Apple, the maker of iPhone and MacBook, may be a Progressive darling and contributor to many left-leaning causes, but once again the company is facing scrutiny over its use of offshore tax havens.
Apple's corporate structure has come up in the Paradise Papers, an online leak of thousands of documents showing the lengths some companies and individuals go to avoid paying tax. It isn't the first time Apple's tax planning strategies have caused controversy. As The New York Times reports, Apple was criticized for using what were described as "ghost companies" in Ireland. When the Irish government began cracking down on such schemes in 2013, The Times says Apple went hunting for a new tax haven:
With help from law firms that specialize in offshore tax shelters, the company canvassed multiple jurisdictions before settling on the small island of Jersey, which typically does not tax corporate income.
Apple has accumulated more than $128 billion in profits offshore, and probably much more, that is untaxed by the United States and hardly touched by any other country. Nearly all of that was made over the past decade.
Apple is not alone in using such tactics and it is unclear how much of what has been disclosed would be illegal versus simply an aggressive form of tax planning.
The behind-the-scenes look into how some of the biggest companies in the world structure their affairs for tax reasons comes because of a leak of documents that mostly originate from the offices of the law firm Appleby, based in Bermuda:
The documents reveal how big law firms help clients weave their way through the gaps between different countries’ tax rules. Appleby clients have transferred trademarks, patent rights and other valuable assets into offshore shell companies, avoiding billions of dollars in taxes. The rights to Nike’s Swoosh trademark, Uber’s taxi-hailing app, Allergan’s Botox patents and Facebook’s social media technology have all resided in shell companies that listed as their headquarters Appleby offices in Bermuda and Grand Cayman, the records show.

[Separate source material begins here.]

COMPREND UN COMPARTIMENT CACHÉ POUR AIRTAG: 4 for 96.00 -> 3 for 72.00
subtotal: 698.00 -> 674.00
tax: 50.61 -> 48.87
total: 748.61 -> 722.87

President Trump has proposed changing American tax laws and lowering the corporate rate as a way to bring some of this offshore money back to America. While his proposals would help companies like Apple, it is well-known that they are not fans of the president or Republicans in general.
The Center for Responsive Politics shows that Apple, like much of Silicon Valley, has donated mostly to Democratic candidates. In fact, in last year's election cycle 88% of Apple's donations went to Democrats, and just 9% to Republicans.